Cryo Indexer

A blockchain indexer using Cryo for data extraction and ClickHouse for storage. Designed for Gnosis Chain with support for historical bulk indexing, real-time continuous ingestion, and a near-real-time live database.

Quick Start

# 1. Clone and build
git clone <repository>
cd cryo-indexer
make build

# 2. Configure
cp .env.example .env
# Edit .env with your RPC URL and ClickHouse settings

# 3. Run migrations
make run-migrations

# 4. Start indexing
make start

Architecture

                    ┌──────────────┐
                    │  Blockchain  │
                    │     RPC      │
                    └──────┬───────┘
                           │
                    ┌──────▼───────┐
                    │     Cryo     │
                    │  Extractor   │
                    └──────┬───────┘
                           │
              ┌────────────┼────────────┐
              │            │            │
     ┌────────▼───┐  ┌────▼─────┐  ┌──▼──────────┐
     │ execution  │  │execution │  │ indexing     │
     │ (historical│  │  _live   │  │ _state      │
     │  database) │  │(realtime)│  │ (tracking)  │
     └────────────┘  └──────────┘  └─────────────┘

Two databases, one codebase:

execution — Historical data indexed in 100-block ranges. Complete blockchain archive.
execution_live — Near-real-time data (10-block ranges, ~50s latency). 2-day TTL, auto-cleaned.

Key Principles

Blocks First — Always process blocks before other datasets (timestamps required)
Mode-Independent State — indexing_state tracks by (dataset, start_block, end_block) only, no mode partitioning
Self-Healing — Auto-maintain recovers stuck ranges, fixes gaps, detects silent failures
Withdrawals Auto-Populated — Block processing automatically inserts withdrawal records

Operations

Operation	Purpose	Safe While Running?
`continuous`	Follow chain tip in real-time	Primary operation
`historical`	Bulk index a specific block range	Yes
`maintain`	Fix gaps, failed/stuck ranges	No — stop scrapers first
`auto-maintain`	Periodic self-healing (every 4h)	Yes — uses claim_range()
`validate`	Check indexing progress (read-only)	Yes

Continuous

Follows the chain tip with fixed-size ranges. Automatically resumes from the last completed block.

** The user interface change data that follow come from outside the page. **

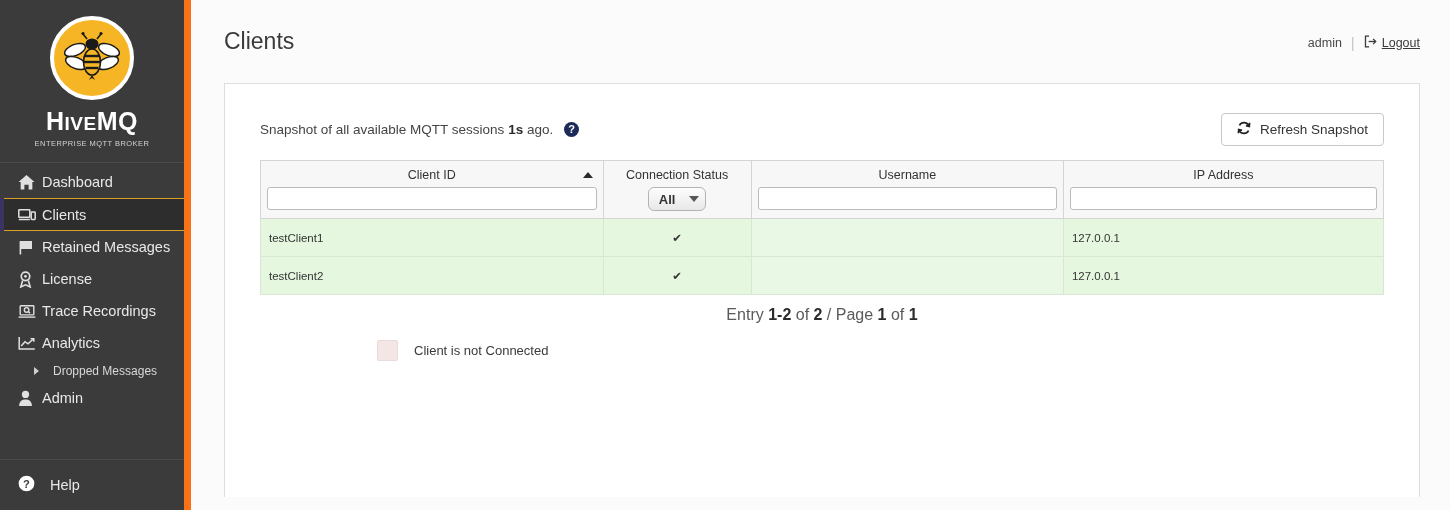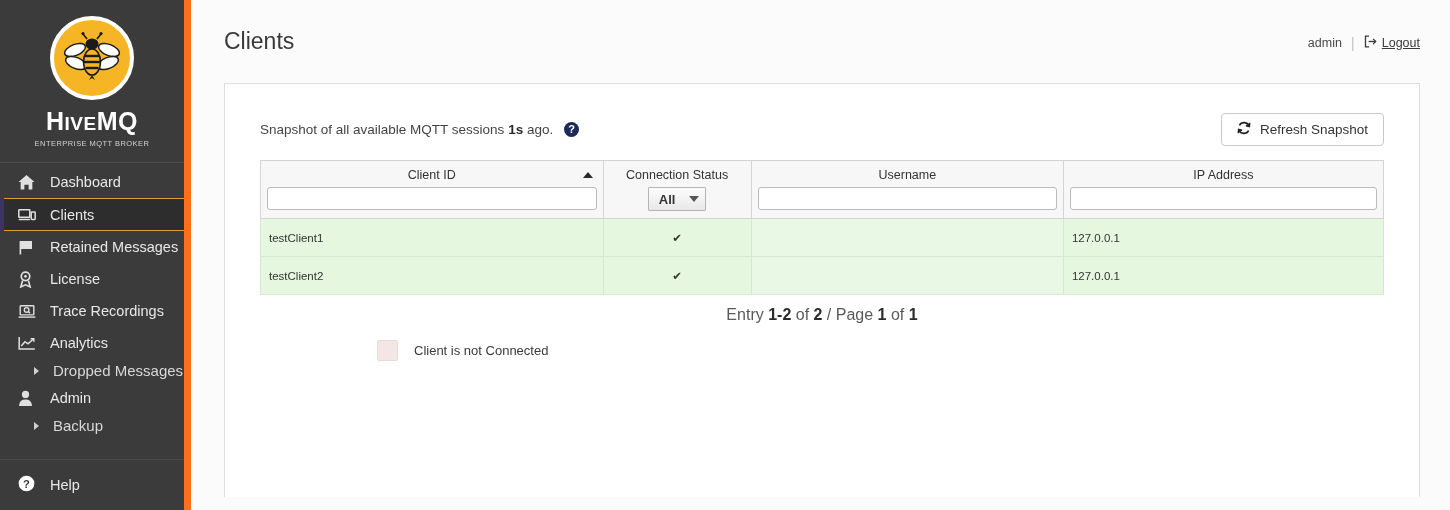"Dashboard" .nav-item .nav-label { margin-left: 8px -> none }
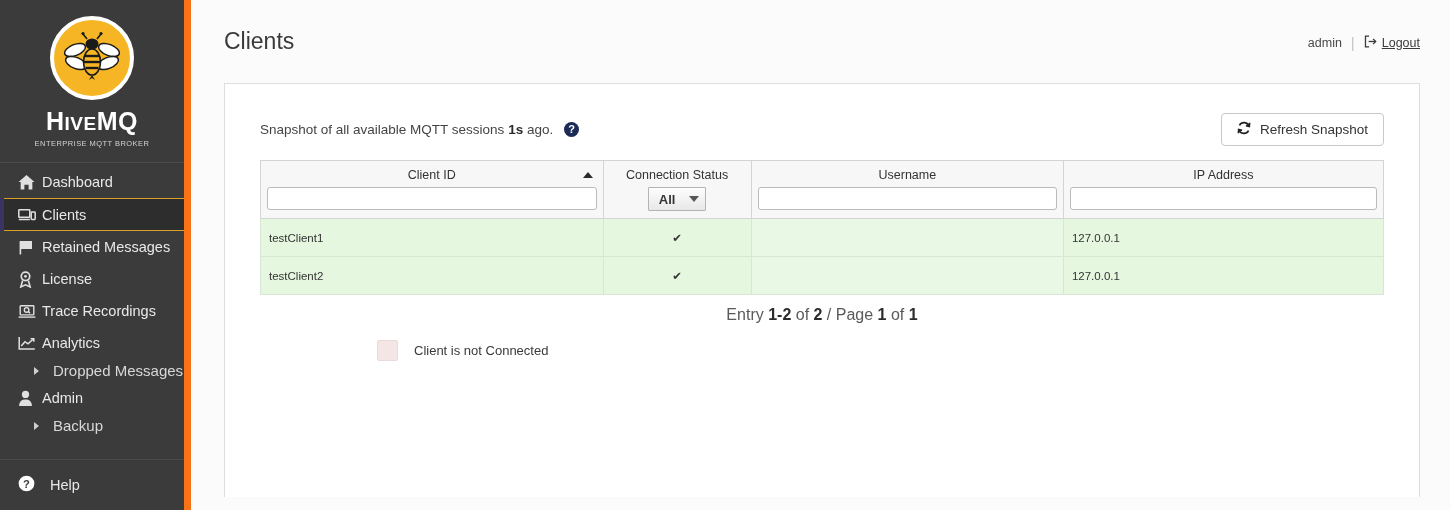"All" .status-select { border-radius: 1px -> 6px }
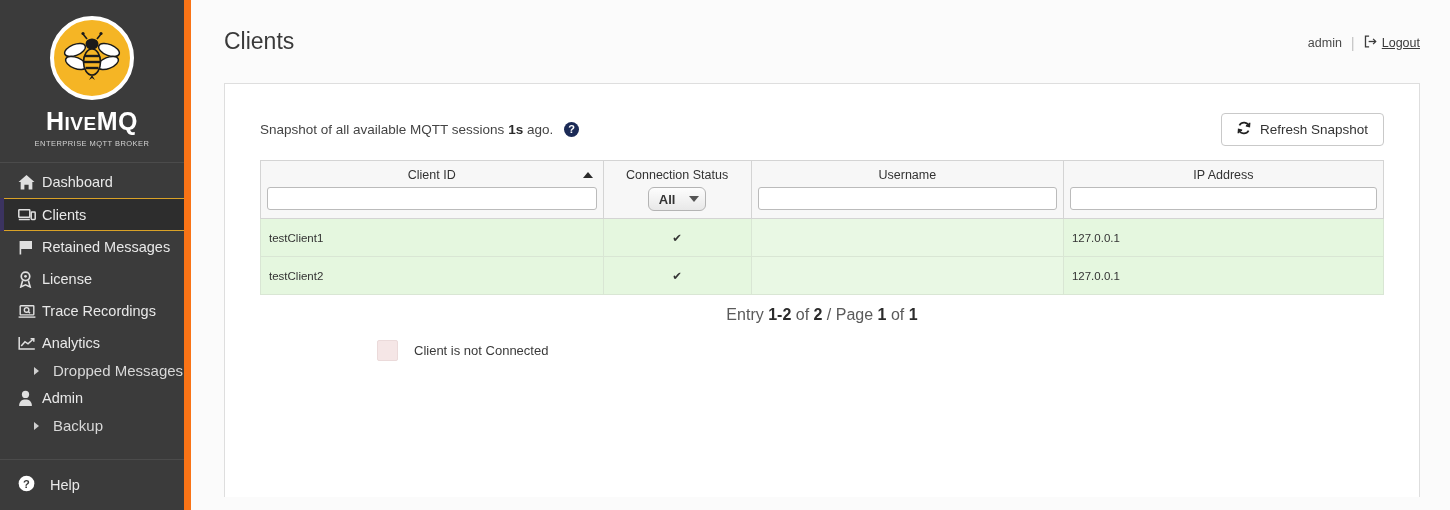"Dropped Messages" .nav-sub { font-size: 15px -> 12px }
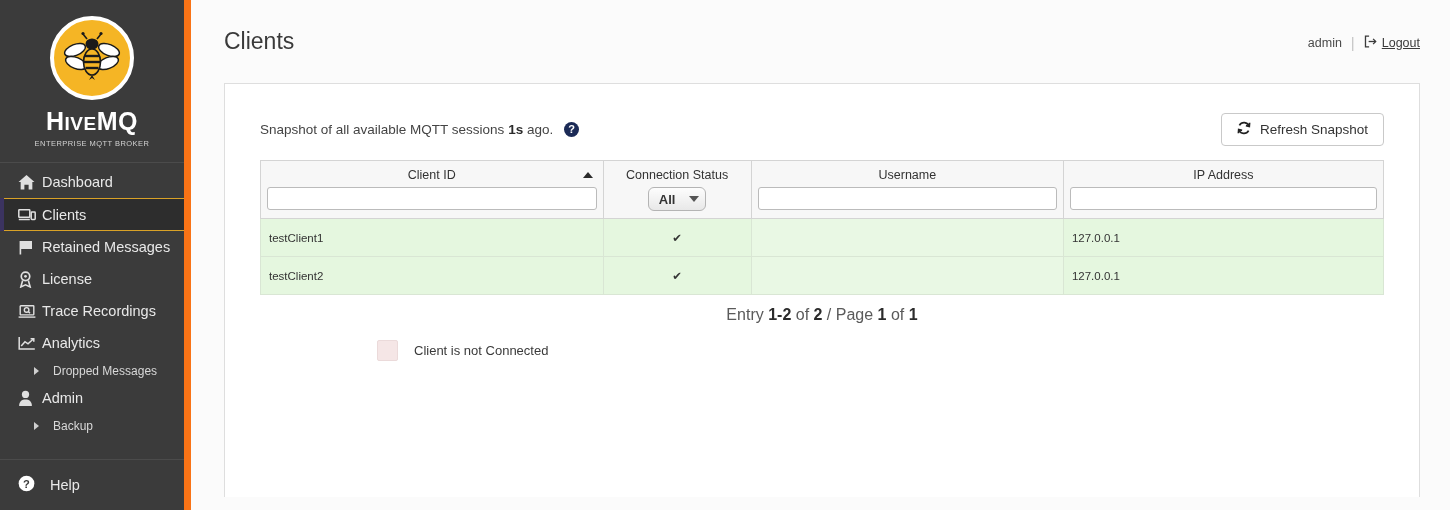"Backup" div.nav-sub { html: <div> <span></span> <span>Backup</span> </div> -> none }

make continuous                          # Default mode (custom)
make continuous MODE=full                # All datasets
make continuous MODE=minimal             # blocks, transactions, logs only

Historical

Fast parallel bulk indexing of a specific block range.

make historical START_BLOCK=1000000 END_BLOCK=2000000
make historical START_BLOCK=1000000 END_BLOCK=2000000 WORKERS=8
make historical START_BLOCK=1000000 END_BLOCK=2000000 MODE=full WORKERS=16

Maintain

Fixes data integrity issues. Requires all scrapers to be stopped.

Finds and reprocesses:

Gaps (ranges with no entry in indexing_state)
Failed ranges
Stuck processing ranges (>2 hours old)
Deletes existing data (including withdrawals for blocks) before re-indexing

make maintain                                        # All ranges
make maintain START_BLOCK=1000000 END_BLOCK=2000000  # Specific range
make maintain WORKERS=16                             # Parallel

Auto-Maintain

Periodic self-healing that is safe to run alongside the continuous indexer. Scans the last 48 hours of data.

Detects and fixes:

Gaps in recent data
Failed ranges
Stuck processing ranges (marks as failed after 2h)
Zero-row completed ranges for blocks/transactions/logs/traces (silent failures)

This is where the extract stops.